А наутро я сделала небольшую зарядку (после чего пришлось полчасика полежать), позавтракала и села за компьютер. На много меня не хватило, но жизнь возвращалась ко мне.
В то утро я встала, приняла душ, позавтракала и позвала Юру.
— Юрочка, возьми список, купи фруктов.
— Я позвоню Олегу. Он пришлет кого-нибудь.
— Не надо. Быстренько сбегай, купи на базарчике у универсама. А я немного приберу у себя. За полчаса со мной ничего не случится.
Юра поколебался, но ушел. Я сняла с гвоздика в прихожей ключ и, осторожно выскользнув из квартиры, поднялась на верхний этаж. Ключ подошел к двери одной из квартир. Ее хозяин, художник Шатров, уехал на этюды в Среднюю Азию и оставил мне ключи.
Я прошла через большую светлую комнату к маленькой резной двери в углу противоположной стены.
От этой двери у меня тоже был ключ. За дверью открылась лестница, ведущая на чердак, где у Шатрова оборудована мастерская.

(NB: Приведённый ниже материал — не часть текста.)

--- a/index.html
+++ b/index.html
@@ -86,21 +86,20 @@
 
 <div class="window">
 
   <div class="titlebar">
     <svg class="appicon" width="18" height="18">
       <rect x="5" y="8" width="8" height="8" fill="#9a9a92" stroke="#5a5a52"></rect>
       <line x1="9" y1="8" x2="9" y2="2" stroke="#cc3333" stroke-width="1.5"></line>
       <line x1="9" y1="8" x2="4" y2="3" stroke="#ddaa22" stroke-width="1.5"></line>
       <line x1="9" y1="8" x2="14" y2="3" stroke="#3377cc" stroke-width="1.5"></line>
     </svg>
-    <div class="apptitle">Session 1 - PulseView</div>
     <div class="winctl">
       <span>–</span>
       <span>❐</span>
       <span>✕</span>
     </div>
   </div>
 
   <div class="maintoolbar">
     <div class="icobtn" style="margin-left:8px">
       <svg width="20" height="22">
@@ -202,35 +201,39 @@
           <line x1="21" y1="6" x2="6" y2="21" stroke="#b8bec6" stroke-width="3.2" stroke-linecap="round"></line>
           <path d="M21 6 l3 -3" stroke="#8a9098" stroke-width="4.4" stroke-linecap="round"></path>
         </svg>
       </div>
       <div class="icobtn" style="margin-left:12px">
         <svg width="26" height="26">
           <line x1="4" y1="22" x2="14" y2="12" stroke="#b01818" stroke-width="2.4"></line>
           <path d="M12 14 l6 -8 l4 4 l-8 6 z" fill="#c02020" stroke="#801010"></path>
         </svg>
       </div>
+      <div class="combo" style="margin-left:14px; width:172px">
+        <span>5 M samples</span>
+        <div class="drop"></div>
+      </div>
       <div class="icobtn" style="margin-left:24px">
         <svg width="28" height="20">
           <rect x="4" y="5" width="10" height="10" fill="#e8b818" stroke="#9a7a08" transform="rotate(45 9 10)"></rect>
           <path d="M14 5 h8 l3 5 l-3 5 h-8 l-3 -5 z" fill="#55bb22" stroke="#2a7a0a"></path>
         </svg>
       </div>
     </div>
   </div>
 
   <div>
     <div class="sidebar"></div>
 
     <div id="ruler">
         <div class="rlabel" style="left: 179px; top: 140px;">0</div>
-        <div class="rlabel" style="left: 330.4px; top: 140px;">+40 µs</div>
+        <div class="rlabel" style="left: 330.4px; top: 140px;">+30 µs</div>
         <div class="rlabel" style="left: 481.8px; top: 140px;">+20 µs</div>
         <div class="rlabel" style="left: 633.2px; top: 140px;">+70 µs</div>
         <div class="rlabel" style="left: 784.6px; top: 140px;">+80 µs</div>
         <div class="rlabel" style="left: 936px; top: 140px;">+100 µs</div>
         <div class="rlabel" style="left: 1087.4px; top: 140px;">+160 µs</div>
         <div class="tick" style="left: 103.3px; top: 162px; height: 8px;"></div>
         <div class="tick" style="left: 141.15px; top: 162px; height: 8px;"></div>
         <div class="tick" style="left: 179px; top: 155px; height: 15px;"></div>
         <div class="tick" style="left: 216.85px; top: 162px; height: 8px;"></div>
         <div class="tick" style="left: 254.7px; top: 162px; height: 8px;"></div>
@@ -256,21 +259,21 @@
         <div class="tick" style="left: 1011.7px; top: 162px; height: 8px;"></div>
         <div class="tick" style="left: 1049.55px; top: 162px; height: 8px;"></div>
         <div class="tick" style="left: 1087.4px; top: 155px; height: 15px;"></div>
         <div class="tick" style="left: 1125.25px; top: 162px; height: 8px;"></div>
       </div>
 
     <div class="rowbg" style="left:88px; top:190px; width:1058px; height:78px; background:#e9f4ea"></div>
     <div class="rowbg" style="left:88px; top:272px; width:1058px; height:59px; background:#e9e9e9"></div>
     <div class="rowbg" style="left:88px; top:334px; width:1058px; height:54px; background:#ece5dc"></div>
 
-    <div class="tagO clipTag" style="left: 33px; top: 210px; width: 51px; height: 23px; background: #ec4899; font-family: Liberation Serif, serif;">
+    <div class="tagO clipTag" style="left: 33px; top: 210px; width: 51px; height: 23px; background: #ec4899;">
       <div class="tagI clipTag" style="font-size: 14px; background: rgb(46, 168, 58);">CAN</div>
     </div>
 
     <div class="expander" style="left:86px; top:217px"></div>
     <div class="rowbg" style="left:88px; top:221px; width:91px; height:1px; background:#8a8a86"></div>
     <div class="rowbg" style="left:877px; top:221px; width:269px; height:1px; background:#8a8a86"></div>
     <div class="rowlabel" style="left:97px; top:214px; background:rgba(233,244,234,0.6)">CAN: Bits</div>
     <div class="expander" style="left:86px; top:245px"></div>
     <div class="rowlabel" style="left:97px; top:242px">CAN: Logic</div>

Закрывая по дороге все двери, я миновала мастерскую и через другую дверь попала на лестничную клетку в соседнем подъезде.

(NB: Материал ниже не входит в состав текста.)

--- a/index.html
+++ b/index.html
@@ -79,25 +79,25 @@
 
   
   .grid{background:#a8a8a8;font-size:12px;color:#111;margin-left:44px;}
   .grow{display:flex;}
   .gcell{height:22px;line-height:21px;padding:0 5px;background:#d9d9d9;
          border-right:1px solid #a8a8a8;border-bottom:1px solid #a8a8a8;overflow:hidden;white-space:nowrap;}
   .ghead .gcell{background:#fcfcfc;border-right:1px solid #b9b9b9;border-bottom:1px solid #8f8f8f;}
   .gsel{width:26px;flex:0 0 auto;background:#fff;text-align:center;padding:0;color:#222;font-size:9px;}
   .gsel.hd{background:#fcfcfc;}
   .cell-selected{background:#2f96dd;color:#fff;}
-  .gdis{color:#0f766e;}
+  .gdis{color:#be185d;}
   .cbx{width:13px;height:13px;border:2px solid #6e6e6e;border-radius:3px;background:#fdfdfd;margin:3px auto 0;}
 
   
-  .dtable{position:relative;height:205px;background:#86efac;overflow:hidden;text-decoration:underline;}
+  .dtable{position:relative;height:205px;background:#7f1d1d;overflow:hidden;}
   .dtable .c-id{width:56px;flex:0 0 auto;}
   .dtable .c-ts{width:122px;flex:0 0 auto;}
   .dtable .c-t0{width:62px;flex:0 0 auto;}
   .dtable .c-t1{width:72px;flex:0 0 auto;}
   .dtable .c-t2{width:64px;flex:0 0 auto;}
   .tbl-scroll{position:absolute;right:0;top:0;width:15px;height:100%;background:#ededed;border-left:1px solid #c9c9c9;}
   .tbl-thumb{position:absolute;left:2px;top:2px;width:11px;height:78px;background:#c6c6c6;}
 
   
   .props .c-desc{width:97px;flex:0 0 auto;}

В этом подъезде вахтера не было, и я, никого не встретив, покинула дом.
«Господи! — взмолилась я, глядя на скорбный лик Христа. — Господи, помоги мне, дай мне простить себя, дай поверить, что моя дочь упокоилась с миром».
Почему, ну почему я не умею молиться? Меня с детства учили никого ни о чем не просить, справляться самой, жить по собственным силам.
Я так и жила. Сейчас моих сил не хватает. Я прибегаю к твоей помощи. Господи!
Ласковые руки обнимают меня сзади. Мы с матушкой Ларисой выходим в старый парк, садимся на скамейку.
Тянется разговор, вроде бы ни о чем: о здоровье, о детях, о каждодневных незначительных новостях.
На самом деле мы говорим о другом. Я жалуюсь на нестерпимую боль, Лариса сочувствует, жалеет, утешает. Слов вроде бы не произнесено, но мне становится чуточку легче.